Goal of the exercise — Every line from the one bearing "filter: none -> % change <= 71.4%" through the last line of the entries should be printed exactly, with no other output.

Dataset —
▬▬▬▬▬▬

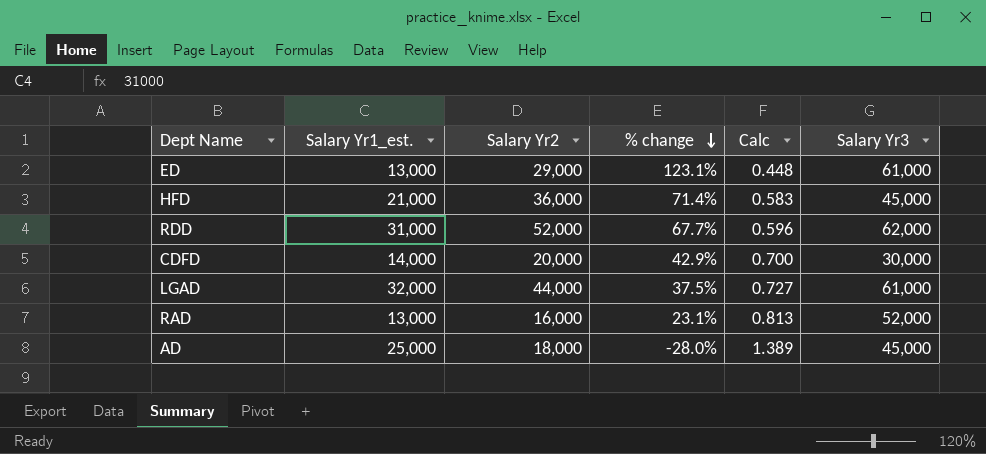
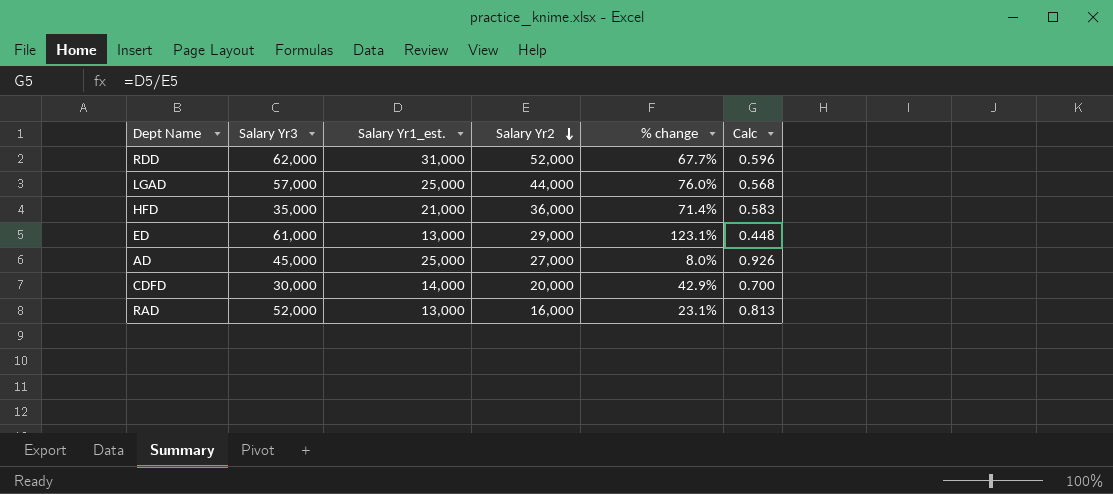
row order: % change descending -> Salary Yr2 descending
column Salary Yr3 | position: 6 -> 2
LGAD | Salary Yr3: 61,000 -> 57,000
LGAD | Salary Yr1_est.: 32,000 -> 25,000
LGAD | % change: 37.5% -> 76.0%
LGAD | Calc: 0.727 -> 0.568
HFD | Salary Yr3: 45,000 -> 35,000
AD | Salary Yr2: 18,000 -> 27,000
AD | % change: -28.0% -> 8.0%
AD | Calc: 1.389 -> 0.926

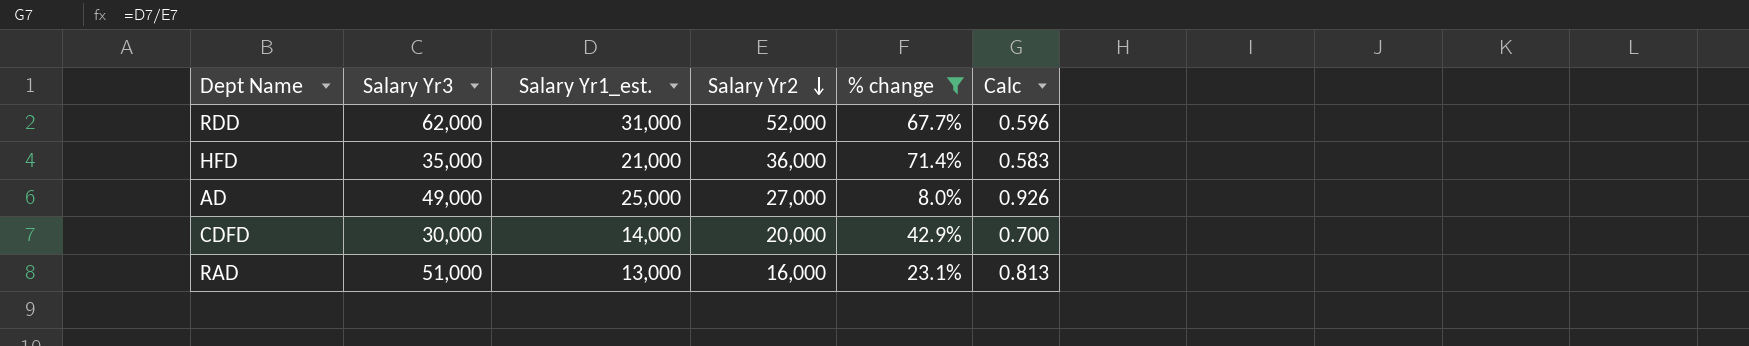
filter: none -> % change <= 71.4%
AD | Salary Yr3: 45,000 -> 49,000
RAD | Salary Yr3: 52,000 -> 51,000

▬▬▬▬▬▬

Task result —
filter: none -> % change <= 71.4%
AD | Salary Yr3: 45,000 -> 49,000
RAD | Salary Yr3: 52,000 -> 51,000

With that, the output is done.